Bob Mitchell: Thanksgiving from a wood-burning stove
There might never again be a Thanksgiving dinner prepared entirely on a wood-burning, Home Comfort stove like the one that stood for generations in the kitchen of the Ray house at Ninth and Townsend in Cassville.
More than likely, if one were to appear somewhere again, it's doubtful those operating it would be as proficient as Aunt Missie, Aunt Bland and my mother.
This huge giant of a metal contraption had all the trimmings needed to perform all sorts of cooking chores required for a large family, which at times -- especially on holidays -- would include the large, round table in the main dining room, a couple of card tables in my grandmother Jenney's bedroom, and a cleared table in the kitchen that had been used to assemble the holiday feast.
The Home Comfort used "shekin" wood, which meant "she can" fire it up early in the morning, get the water reservoir hot, get heat to the oven and put plenty of cooking space scattered around over the top of the range.
Aunt Missie Pearl was the cook in charge for these family gatherings that always included her specialty, "Sunday biscuits," which were actually yeast rolls that were a must for our family gathering meals. Although in later years, there was an electric stove and oven on a wall to the right of the wood cook stove, those rolls always came out of the oven heated by the cut wood.
The older boys were in charge of keeping a supply of wood split and ready for carrying out of the backyard whenever the cooks determined that the temperature needed rising to meet the food-serving schedule.
That kitchen table
Just getting preparations for the oven and cook-top ready was a real production in those days.

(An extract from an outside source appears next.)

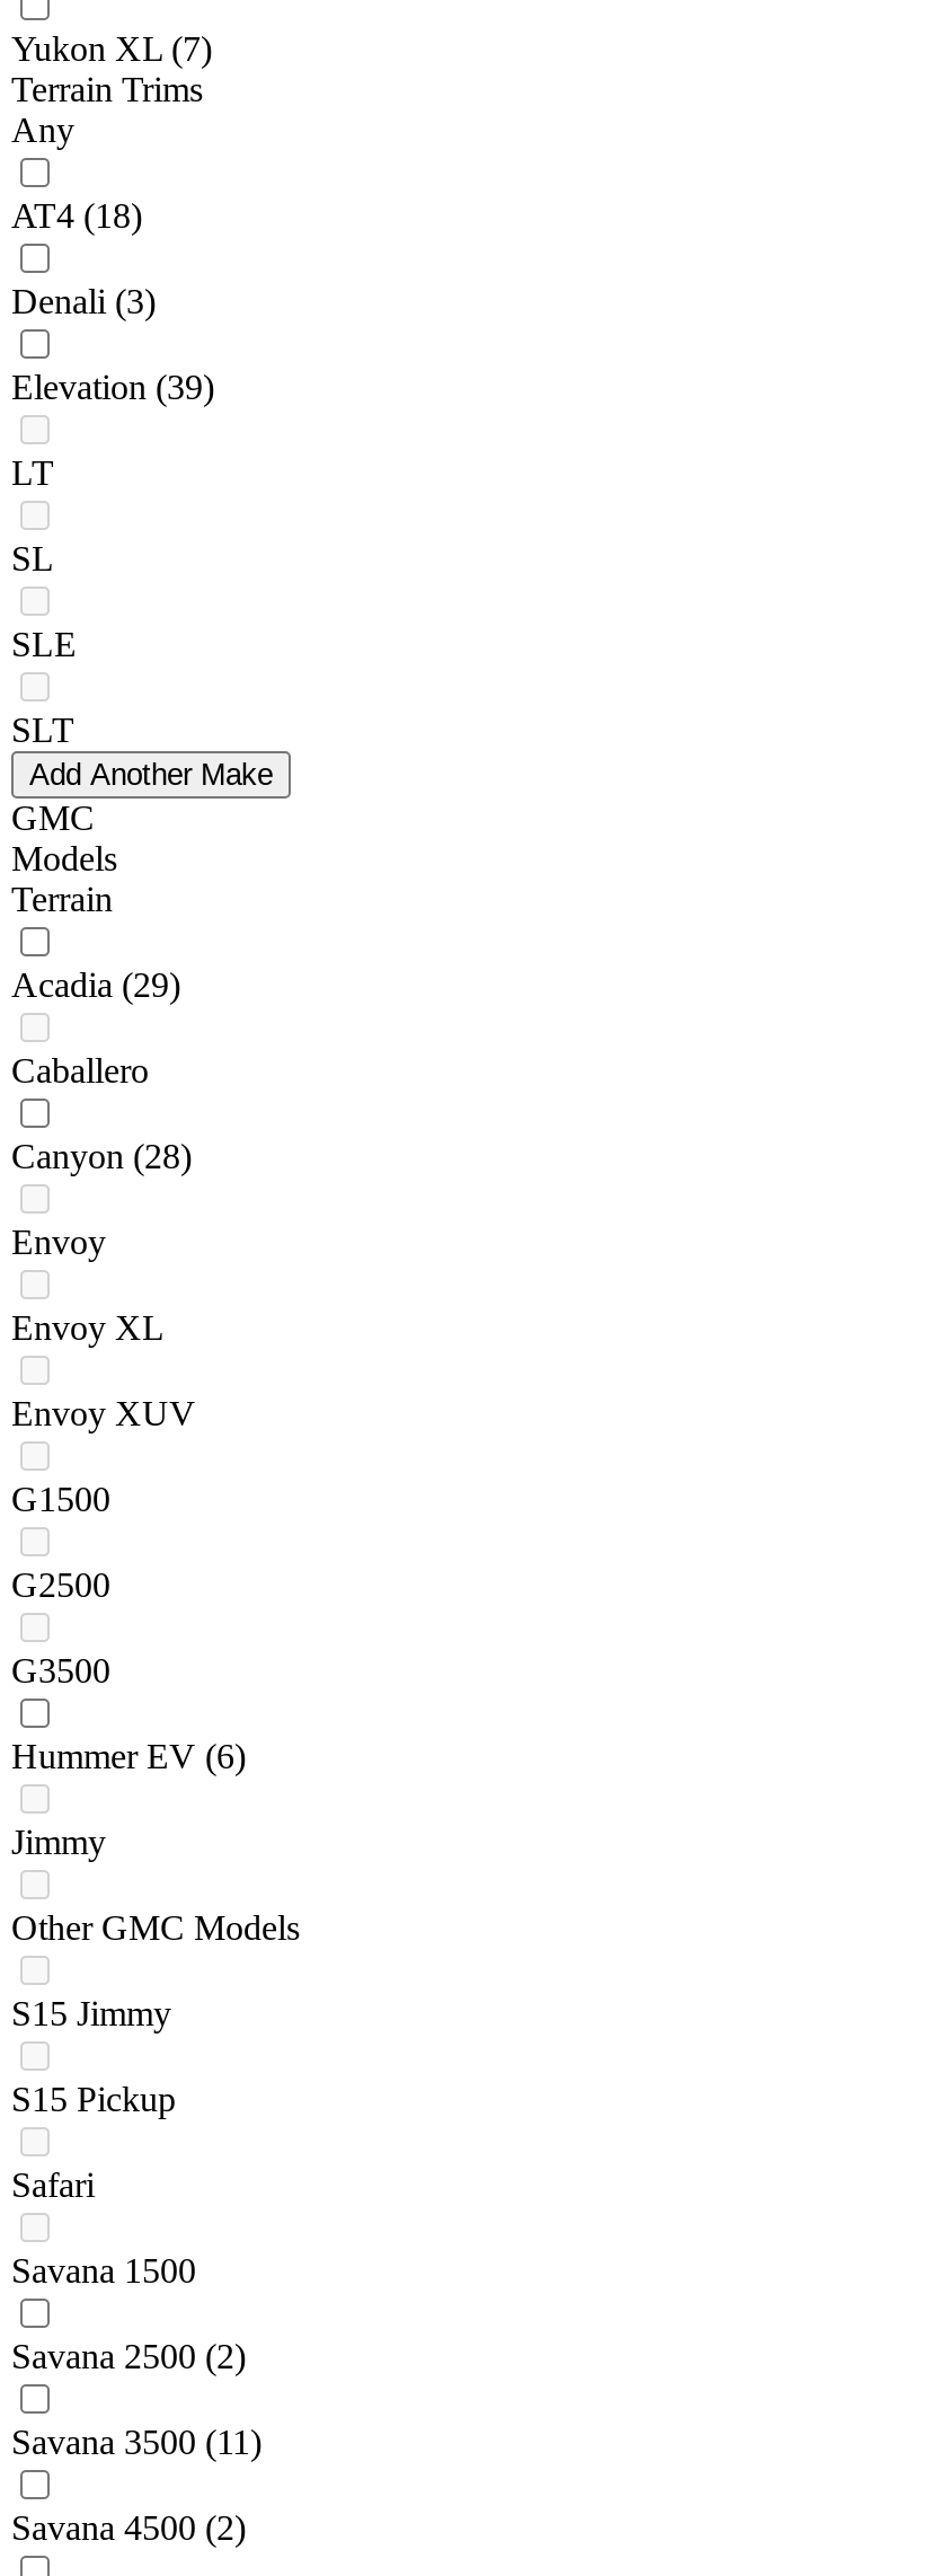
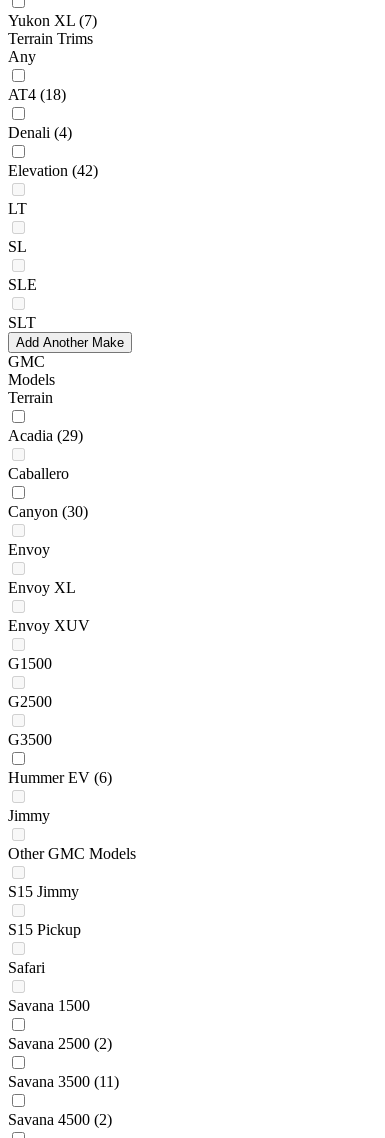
[11,283,156,321] Denali (3) -> [8,124,72,141] Denali (4)
[11,369,214,407] Elevation (39) -> [8,162,98,179] Elevation (42)
[11,1138,192,1176] Canyon (28) -> [8,503,88,520] Canyon (30)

So much mixing and measuring had to be done to reach the point of perfection that this cooking staff demanded used the pretty large table space to a maximum. It had to be cleared at just the right time, when food would go to other tables to be served, and then this space would be for the older youngsters. This usually met with their approval, since their table was located closer to the cook stove, which always permitted seconds.
Since the turkey was the first to come out of the oven, next to occupy this space were the pies -- usually pumpkin -- to complete the holiday menu.
An oddity of this meal was the fact that some of the older kids chose to have their dessert first, which was permitted on special occasions, as long as it didn't interfere with the meal process of the other tables.
Delicious and on time
There was always great anticipation on how the meal would come out of the Home Comfort, and there was some sort of sadness the day that monster was hauled off to the junk pile. There wasn't any scrap drives in process at that time, and when the decision was made to rely entirely on that an electric stove for meals to be shared, there were some of us around that was present to watch as the monster went out the kitchen door and out into the yard.
It had to happen
Try as hard as it might have been over the years to not forget anyone when a list of names were being published, it had to happen, and it did, just recently in naming Democrats who had held office in Barry County. To the late probate-magistrate judge James E. Sater goes my sincere apology.
Judge Sater served the county well in the post after his appointment. He had practiced law in Monett for decades and loved to tell the story about his first run for office.
He ran for state representative before there were many vehicle in the county. It didn't matter, because I don't think he ever had a driver's license. His countywide campaign was in a buggy, most of the time with a driver. Unable to return home at night because of the distance, he would bunk with those on his route, and never did he explain whether they were Democrats or Republicans.
Judge Sater was could be especially stern on game violators, since he considered this type of pastime a waste of time. He was always glad these fines went to the schools of the county
His son-in-law, Monett Postmaster John Hunt, frequently drove him to the county seat, unless he hired a taxi. Ironically, it was an accident on the north edge of Cassville as he returned home in a cab that took his life.
His cherished clerk, Marjorie Land, was killed with her husband, Paul, with Bill and Ruth Sellers, in an airplane crash in Oklahoma. Karen Hudson replaced her as clerk for several years.
Bob Mitchell is the former editor and publisher of the Cassville Democrat.